Allright..........guess it's time for me to step out of the closet so to speak and admit that I was diagnosed in grade school as suffering with the horror that is color-blindness. Yep, it was me holding up the line and cutting into valuable recess time when I couldn't "see" those damn numbers amongst the dots. The shame, the teasing, the realization that I was somehow different. Years of therapy and counseling have simply blunted the pain, but it is still there..........lurking. Anyway, enough about me.

A brief explanation from a page I found http://www.geocities.com/heartland/8833/coloreye.html

Color blindness is an inaccurate term for a lack of perceptual sensitivity to certain colors. Absolute color blindness is almost unknown. There are three types of color receptors in our eyes, red, green and blue. We also have black and white receptors. They are more sensitive than the color receptors, that is why we have poor color perception in the dark.
Color blindness comes as a result of a lack of one or more of the types of color receptors. Most color perception defects are for red or green or both. About 10% of males have a color perception defect, but this is rare in females. Red-green color blindness is a result of a lack of red receptors.
Another form of color blindness -- yellow-blue is the second most common form, but it's extremely rare. It is also possible to have the color receptors missing entirely, which would result in black and white vision.
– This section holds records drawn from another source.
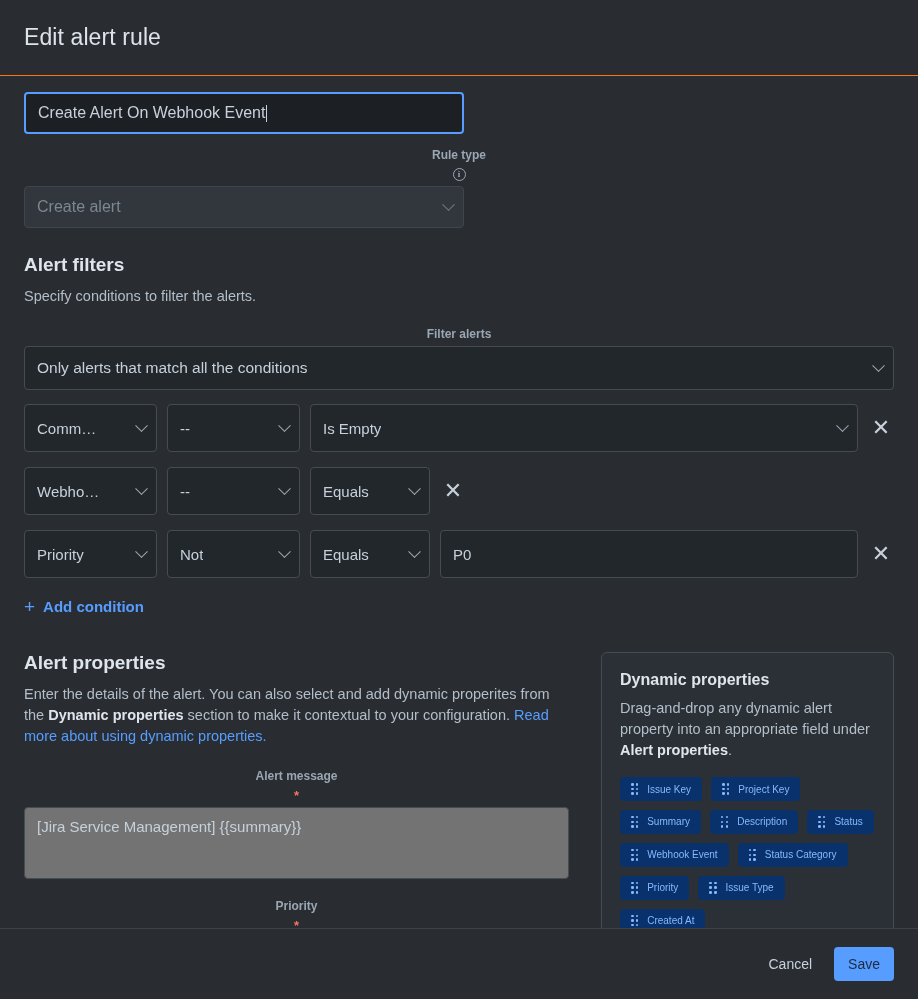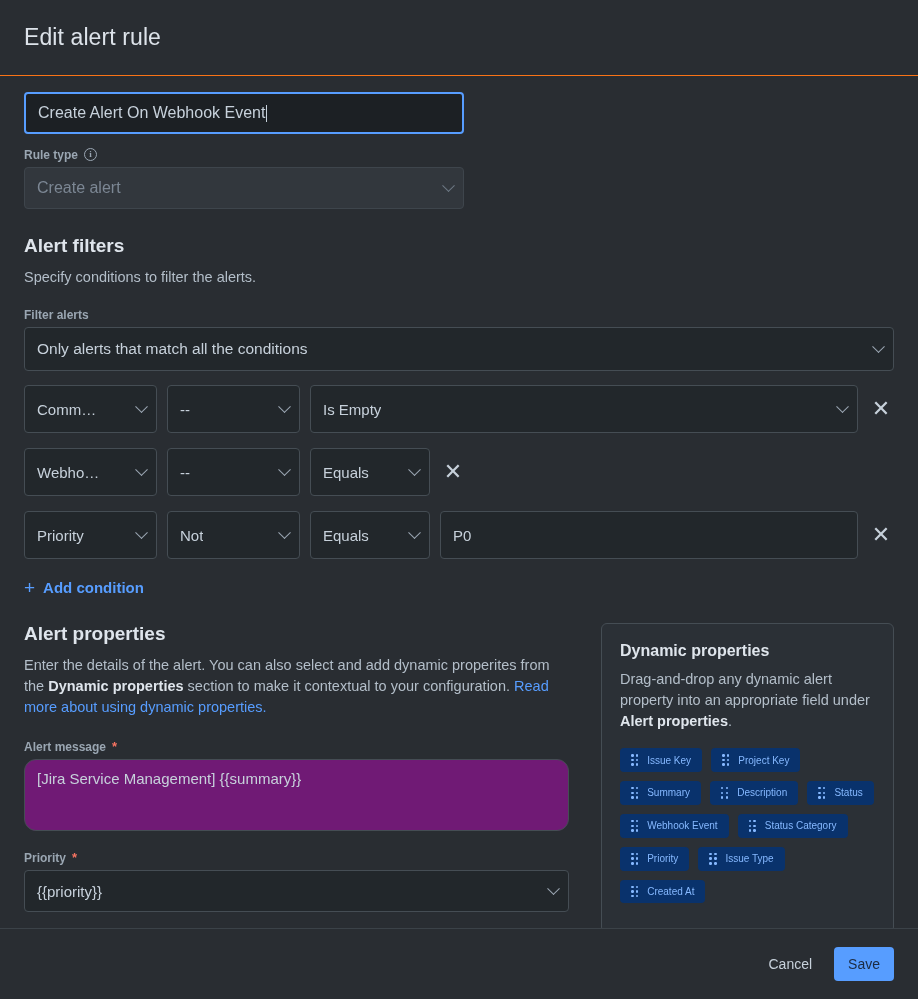--- a/index.html
+++ b/index.html
@@ -26,21 +26,21 @@
   .body {
     flex: 1 1 auto;
     padding: 16px 24px 0 24px;
     overflow: hidden;
     position: relative;
   }
 
   
   .label {
     font-size: 12px; font-weight: bold; color: #9aa6b2;
-    margin-bottom: 5px; display: flex; gap: 6px;
+    margin-bottom: 5px; display: flex; align-items: center; gap: 6px; flex-direction: column;
   }
   .req { color: #f87462; font-size: 13px; line-height: 1; }
 
   .info-icon {
     width: 13px; height: 13px; border-radius: 50%;
     border: 1.4px solid #9aa6b2; display: inline-flex;
     align-items: center; justify-content: center;
     font-size: 9px; font-weight: bold; color: #9aa6b2;
     font-family: "Liberation Serif", serif; line-height: 1;
   }
@@ -122,21 +122,21 @@
   
   .lower { display: flex; gap: 28px; align-items: flex-start; }
   .col-left { width: 545px; flex: 0 0 545px; }
   .col-right { flex: 1 1 auto; }
 
   .strong { font-weight: bold; color: #dfe5ec; }
   .link { color: #579dff; text-decoration: none; }
 
   textarea.msg {
     width: 545px; height: 72px; resize: none;
-    background: #701a75; border: 1px solid #454d54; border-radius: 12px;
+    background: #737373; border: 1px solid #454d54; border-radius: 4px;
     color: #c7d1db; font-size: 15px; padding: 10px 12px;
     font-family: "Liberation Sans", sans-serif;
     outline: none;
   }
   .priority-select { width: 545px; height: 42px; font-size: 15px; }
 
   
   .dyn-panel {
     border: 1px solid #454d54; border-radius: 6px;
     background: #2b3036;
@@ -270,21 +270,21 @@
           </button>
         </div>
       </div>
 
     <button class="add-cond">
       <span class="plus">+</span>
       <span>Add condition</span>
     </button>
 
     
-    <div class="lower" style="margin-top:22px;gap:32px;">
+    <div class="lower" style="margin-top:32px;gap:32px;">
 
       <div class="col-left">
         <h2 class="section">Alert properties</h2>
         <p class="section-desc" style="margin-top:10px;">
           <span>Enter the details of the alert. You can also select and add dynamic properites from the </span><span class="strong">Dynamic properties</span><span> section to make it contextual to your configuration. </span><a href="#" class="link">Read more about using dynamic properties.</a>
         </p>
 
         <div class="label" style="margin-top:22px;">
           <span>Alert message</span>
             <span class="req">*</span>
I was diagnosed with red-green color blindness. It was why I failed so badly at identifying those damn numbers in the Ishihara tests. I blame irresponsible breeding on my parents part.

Luckily almost all people diagnosed with color blindness have absolutely no trouble determining whether a target is red, blue, black, or white. Mostly we have trouble with subtle shades not distinct colors. I have never felt as though I was at a handicap with all the many target arrays I have encountered.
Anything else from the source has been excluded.